__REQUIRED ACTION__. The answer must be every line below that holds the word "double".

[Stored data entries]
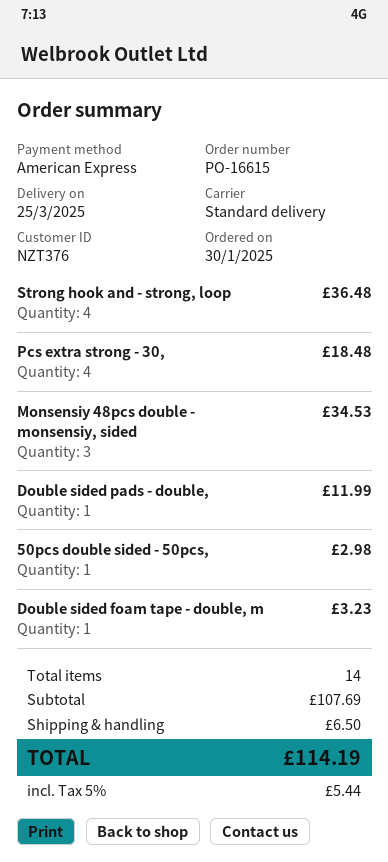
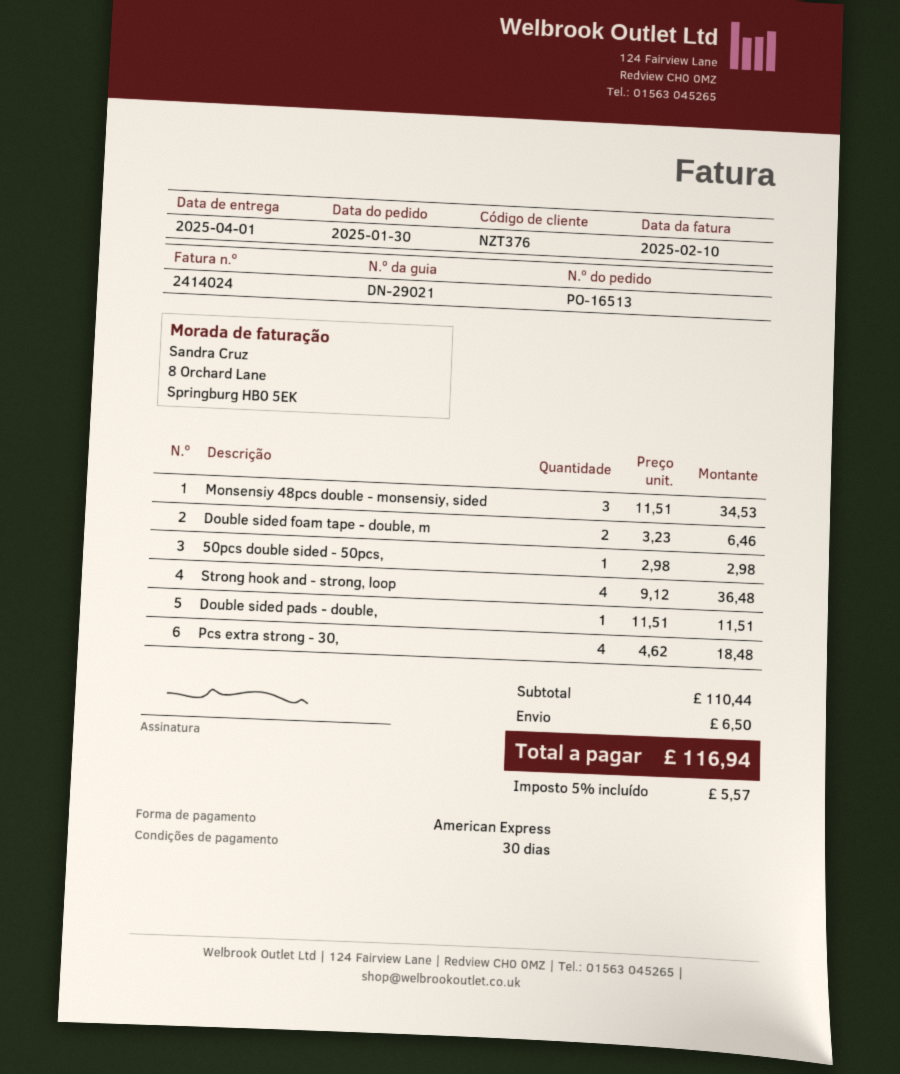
order number: PO-16615 -> PO-16513
delivery date: 2025-03-25 -> 2025-04-01
Double sided pads - double,: 1 for 11.99 -> 1 for 11.51
Double sided foam tape - double, m: 1 for 3.23 -> 2 for 6.46
subtotal: 107.69 -> 110.44
tax: 5% = 5.44 -> 5% = 5.57
total: 114.19 -> 116.94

__ANSWER SPACE__.
Double sided pads - double,: 1 for 11.99 -> 1 for 11.51
Double sided foam tape - double, m: 1 for 3.23 -> 2 for 6.46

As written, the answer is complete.